The hardest part of the process is developing the list of assertions. If you’re having a hard time, grab a colleague – two brains are better than one. Once you have your list, begin analyzing each assertion with data. If you can’t get data to help determine whether or not an assertion is true or false, simply make an educated guess. If any of the assertions are false, it’s probably the wrong decision.

By using this technique, Shapiro asserts, you are forced to break down a complicated situation into its constituent parts and also helps you construct enough structure that you can intelligently and productively discuss the issue with colleagues. Interested in more insights from Shapiro? You can follow him on LinkedIn.

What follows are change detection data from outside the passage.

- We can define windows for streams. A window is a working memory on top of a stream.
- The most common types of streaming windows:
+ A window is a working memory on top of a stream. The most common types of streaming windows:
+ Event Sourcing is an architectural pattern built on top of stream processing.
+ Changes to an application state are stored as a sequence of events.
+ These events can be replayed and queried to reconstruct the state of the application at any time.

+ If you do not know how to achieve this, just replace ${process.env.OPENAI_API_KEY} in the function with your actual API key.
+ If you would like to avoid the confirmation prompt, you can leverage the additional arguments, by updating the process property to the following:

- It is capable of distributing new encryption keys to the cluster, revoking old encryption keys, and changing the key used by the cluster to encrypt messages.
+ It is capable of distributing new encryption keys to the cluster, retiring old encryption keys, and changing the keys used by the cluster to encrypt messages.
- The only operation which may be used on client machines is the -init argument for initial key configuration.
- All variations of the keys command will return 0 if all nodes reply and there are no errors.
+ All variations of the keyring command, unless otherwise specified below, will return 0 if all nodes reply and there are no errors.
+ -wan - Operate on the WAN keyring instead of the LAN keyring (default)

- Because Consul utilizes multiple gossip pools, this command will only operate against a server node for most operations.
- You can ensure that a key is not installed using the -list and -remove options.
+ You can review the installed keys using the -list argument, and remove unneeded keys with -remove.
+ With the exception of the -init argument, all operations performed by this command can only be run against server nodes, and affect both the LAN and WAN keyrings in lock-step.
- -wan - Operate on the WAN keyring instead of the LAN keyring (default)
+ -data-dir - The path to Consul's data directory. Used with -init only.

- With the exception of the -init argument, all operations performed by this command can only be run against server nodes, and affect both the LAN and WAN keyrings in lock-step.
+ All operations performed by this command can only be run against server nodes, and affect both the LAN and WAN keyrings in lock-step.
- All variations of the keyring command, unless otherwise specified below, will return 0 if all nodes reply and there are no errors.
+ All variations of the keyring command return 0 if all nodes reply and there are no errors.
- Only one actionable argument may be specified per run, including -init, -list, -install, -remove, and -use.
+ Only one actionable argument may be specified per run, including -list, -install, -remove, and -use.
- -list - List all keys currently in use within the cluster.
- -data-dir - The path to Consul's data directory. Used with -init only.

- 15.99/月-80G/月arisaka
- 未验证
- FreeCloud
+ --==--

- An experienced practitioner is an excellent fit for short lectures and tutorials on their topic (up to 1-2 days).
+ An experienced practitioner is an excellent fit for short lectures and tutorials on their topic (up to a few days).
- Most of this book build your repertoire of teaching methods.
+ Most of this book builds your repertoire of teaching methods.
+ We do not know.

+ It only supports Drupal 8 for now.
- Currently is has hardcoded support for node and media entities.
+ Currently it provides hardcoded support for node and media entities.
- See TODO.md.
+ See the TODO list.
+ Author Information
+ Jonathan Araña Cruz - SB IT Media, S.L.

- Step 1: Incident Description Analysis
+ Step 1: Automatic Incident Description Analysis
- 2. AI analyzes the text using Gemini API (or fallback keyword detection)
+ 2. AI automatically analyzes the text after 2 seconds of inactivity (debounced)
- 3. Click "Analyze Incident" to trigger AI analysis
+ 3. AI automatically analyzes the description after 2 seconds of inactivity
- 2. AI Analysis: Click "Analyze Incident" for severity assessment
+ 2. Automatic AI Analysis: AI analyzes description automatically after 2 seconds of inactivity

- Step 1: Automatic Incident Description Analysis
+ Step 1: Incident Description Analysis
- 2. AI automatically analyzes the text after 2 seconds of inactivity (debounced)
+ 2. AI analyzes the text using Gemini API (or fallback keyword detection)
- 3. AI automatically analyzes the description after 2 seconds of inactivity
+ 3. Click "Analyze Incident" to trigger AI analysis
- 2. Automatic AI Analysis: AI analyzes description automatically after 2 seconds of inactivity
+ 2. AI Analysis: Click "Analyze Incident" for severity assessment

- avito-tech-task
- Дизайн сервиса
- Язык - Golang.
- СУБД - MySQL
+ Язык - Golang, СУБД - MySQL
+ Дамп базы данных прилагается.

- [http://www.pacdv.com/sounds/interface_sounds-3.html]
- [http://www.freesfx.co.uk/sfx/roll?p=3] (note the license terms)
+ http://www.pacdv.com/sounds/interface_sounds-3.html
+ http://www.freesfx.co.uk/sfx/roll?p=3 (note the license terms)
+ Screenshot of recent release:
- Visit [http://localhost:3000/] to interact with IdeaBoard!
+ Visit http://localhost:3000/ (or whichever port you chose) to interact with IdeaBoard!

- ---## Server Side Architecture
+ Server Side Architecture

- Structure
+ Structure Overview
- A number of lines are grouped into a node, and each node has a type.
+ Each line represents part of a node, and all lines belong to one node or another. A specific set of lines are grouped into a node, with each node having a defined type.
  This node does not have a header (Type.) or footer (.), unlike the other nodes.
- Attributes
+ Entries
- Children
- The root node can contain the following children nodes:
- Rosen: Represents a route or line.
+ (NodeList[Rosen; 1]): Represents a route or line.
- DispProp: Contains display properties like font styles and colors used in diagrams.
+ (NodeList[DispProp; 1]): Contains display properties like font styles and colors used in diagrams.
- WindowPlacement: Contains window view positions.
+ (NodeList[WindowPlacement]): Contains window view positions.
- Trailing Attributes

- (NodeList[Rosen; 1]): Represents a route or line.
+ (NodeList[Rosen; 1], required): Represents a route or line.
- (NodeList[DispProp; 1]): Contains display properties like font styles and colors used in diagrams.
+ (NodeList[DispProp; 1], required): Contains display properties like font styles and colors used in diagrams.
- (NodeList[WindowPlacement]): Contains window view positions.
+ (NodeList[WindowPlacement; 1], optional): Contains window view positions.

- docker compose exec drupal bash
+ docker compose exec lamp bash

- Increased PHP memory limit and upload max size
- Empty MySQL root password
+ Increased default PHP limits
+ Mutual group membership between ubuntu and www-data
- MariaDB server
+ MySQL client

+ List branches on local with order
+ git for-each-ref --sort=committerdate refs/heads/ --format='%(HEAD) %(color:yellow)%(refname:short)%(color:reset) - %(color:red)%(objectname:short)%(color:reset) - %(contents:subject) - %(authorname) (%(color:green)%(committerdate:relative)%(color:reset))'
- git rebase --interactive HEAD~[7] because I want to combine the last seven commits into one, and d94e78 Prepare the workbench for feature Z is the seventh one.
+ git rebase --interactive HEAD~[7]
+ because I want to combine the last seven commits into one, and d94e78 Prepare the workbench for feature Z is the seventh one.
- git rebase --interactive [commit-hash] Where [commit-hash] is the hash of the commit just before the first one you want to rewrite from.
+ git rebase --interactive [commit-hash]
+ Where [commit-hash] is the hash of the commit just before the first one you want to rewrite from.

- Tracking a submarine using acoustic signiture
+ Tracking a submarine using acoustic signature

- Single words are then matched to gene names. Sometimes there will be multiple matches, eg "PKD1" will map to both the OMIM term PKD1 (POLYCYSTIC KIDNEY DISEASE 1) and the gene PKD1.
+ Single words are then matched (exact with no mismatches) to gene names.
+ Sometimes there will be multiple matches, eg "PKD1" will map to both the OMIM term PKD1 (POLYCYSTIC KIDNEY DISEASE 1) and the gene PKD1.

But Shapiro isn't the only devotee of simple rules of thumb—also known, more formally, as heuristics—as a means to help guide us through our toughest decisions. Colin Marshal has rounded up ten useful rules of thumb you can put into use in business and in life, including:

"Can I fail at this?" It's like Raymond Chandler said: there is no success without the possibility of failure. Therefore, something I can't fail at is also something I can't succeed at. I can fail at conducting an interview, writing an essay or making a video. I can't fail at meandering around the internet in search of "neat stuff to read." In a recent tweet, I defined procrastination "the temporary displacement of tasks at which it is possible to fail with tasks at which it is not possible to fail." I suspect I'm less far off the mark than ever, especially regarding why procrastination is not a productive tendency.

"What's the hardest thing I can do?" … my hat tips to Paul Graham: "This is a good plan for life in general. If you have two choices, choose the harder. If you're trying to decide whether to go out running or sit home and watch TV, go running. Probably the reason this trick works so well is that when you have two choices and one is harder, the only reason you're even considering the other is laziness. You know in the back of your mind what's the right thing to do, and this trick merely forces you to acknowledge it."

What business rule of thumb do you find most valuable?